I haven't currently run any tests on it, but the performance of the method you suggest varies based on a few factors:
- How your C library implements qsort. C doesn't specify which sorting algorithm must be used, the choice is up to the implementation. The results may be significantly different if one implementation uses insertion sort and another uses quick sort.
- How you choose to allocate memory for the array and store it. This isn't likely to be significant performance-wise, but it's an extra problem to worry about.
And there's also the amount of data as well as the order it's presented in, which is likely to vary regardless of what algorithms/data structures you decide to use.

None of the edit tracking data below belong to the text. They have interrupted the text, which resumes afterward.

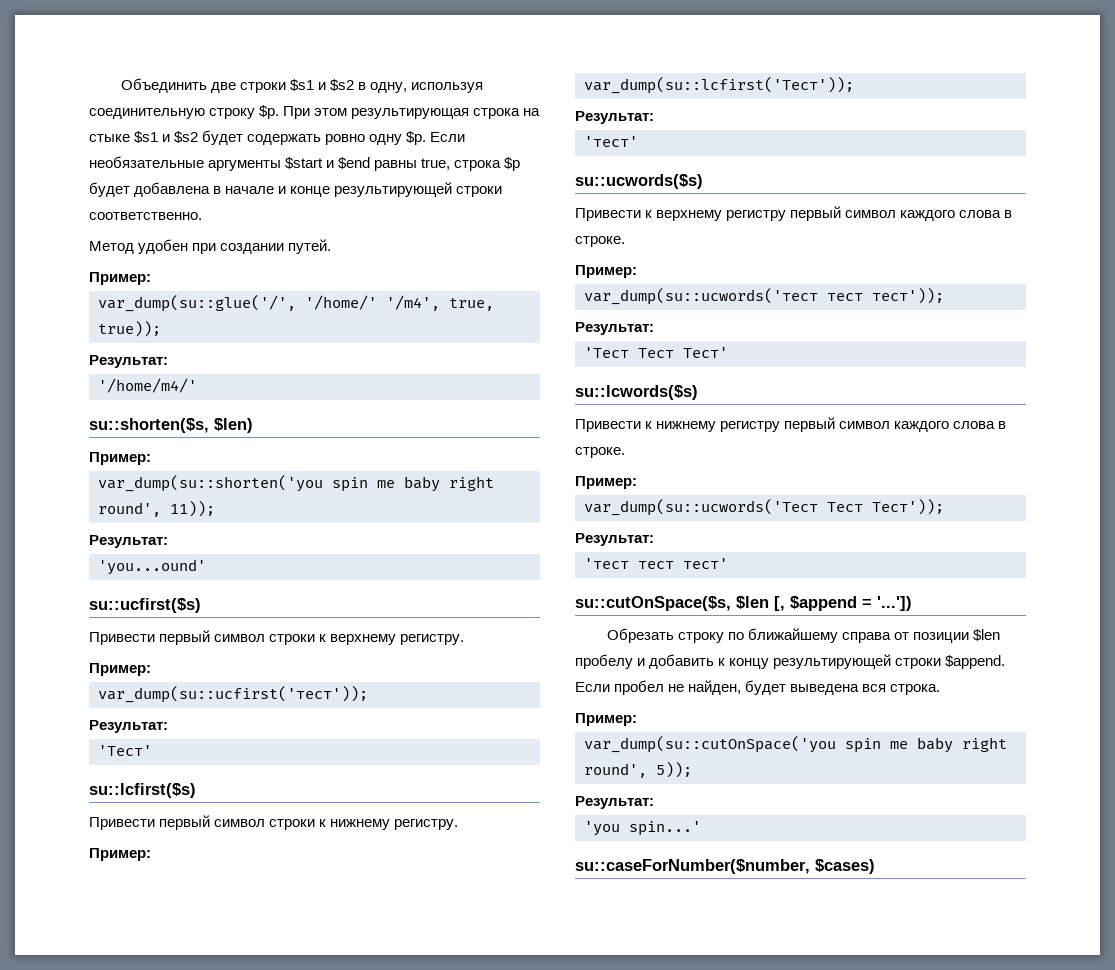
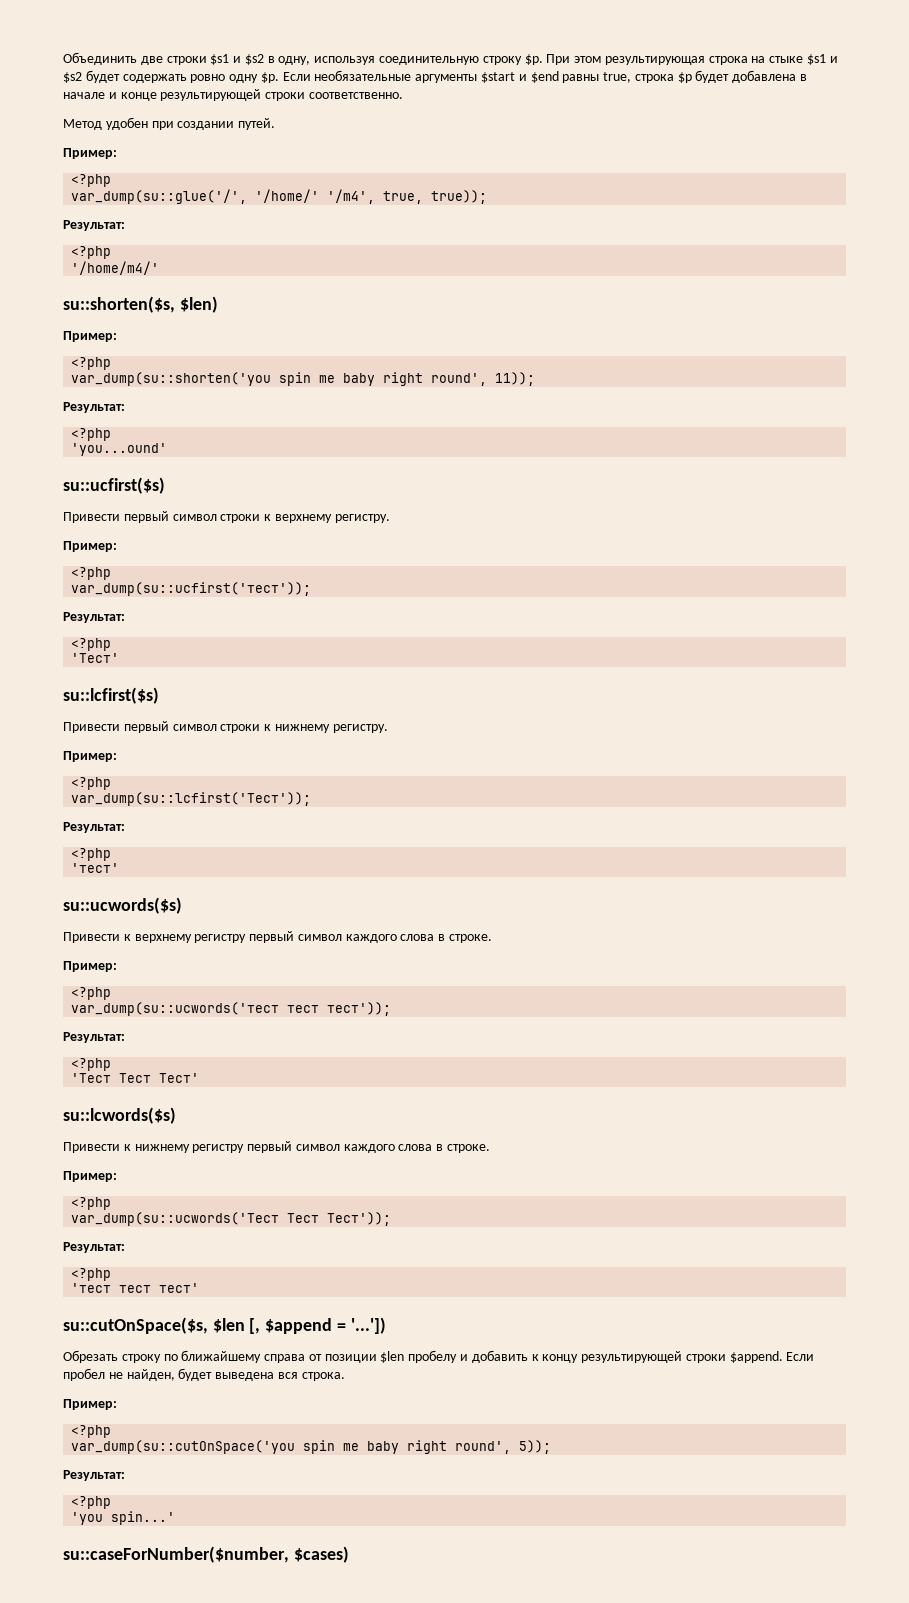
(151, 278) none -> [71,174,112,187] // <?php
(168, 361) none -> [71,246,112,259] // <?php
(151, 458) none -> [71,357,112,370] // <?php
(168, 541) none -> [71,428,112,441] // <?php
(151, 669) none -> [71,567,112,580] // <?php
(168, 726) none -> [71,638,112,651] // <?php
(151, 854) none -> [71,777,112,790] // <?php
(654, 117) none -> [71,848,112,861] // <?php
(637, 271) none -> [71,987,112,1000] // <?php
(654, 328) none -> [71,1058,112,1071] // <?php
(637, 482) none -> [71,1197,112,1210] // <?php
(654, 539) none -> [71,1268,112,1281] // <?php
(637, 719) none -> [71,1425,112,1438] // <?php
(654, 802) none -> [71,1496,112,1509] // <?php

With that said, I decided to compare it against the following code:
Code:
#include <stdio.h>
#include <stdlib.h>
#include <string.h>
#define MAX_LINES 6000000
static char *dup(const char *s)
{
char *r;
if (!(r = malloc(strlen(s) + 1)))
exit(EXIT_FAILURE);
return strcpy(r, s);
}
static int compar(const void *a, const void *b)
{
return strcmp(*(char *const *) a, *(char *const *) b);
}
static void print(char *const *s, size_t n)
{
while (n--)
fputs(*s++, stdout);
}
int main(void)
{
static char *a[MAX_LINES];
char buf[8192];
size_t i = 0;
while (fgets(buf, sizeof buf, stdin) && i < sizeof a / sizeof a[0])
a[i++] = dup(buf);
qsort(a, i, sizeof a[0], compar);
print(a, i);
return 0;
}
and I had the following results (btree.c is the code I linked in my previous post, and array.c is the code pasted above):
~ $ gcc -std=c99 -march=native -Wall -pedantic array.c -o array
~ $ gcc -std=c99 -march=native -Wall -pedantic btree.c -o btree
~ $ time ./array < test > tsta
real 0m5.601s
user 0m5.111s
sys 0m0.210s
~ $ time ./btree < test > tstb
real 0m3.616s
user 0m3.197s
sys 0m0.289s
~ $ diff tsta tstb
~ $ time ./array < test > /dev/null
real 0m5.154s
user 0m5.025s
sys 0m0.117s
~ $ time ./btree < test > /dev/null
real 0m3.369s
user 0m3.200s
sys 0m0.163s
Note that those were compiled without optimisations, and the file test is basically just the plaintext version of the C89 standard catted 360 times (5,129,640 lines, with each line < 80 characters.) The array version has shorter and perhaps simpler code, but it comes at the price of a fixed maximum number of lines. The times made by both programs are fairly good, at least in comparison with other methods, but I'd still say that a binary tree is the most practical choice in this case for its ease of implementation, insertion, and speed.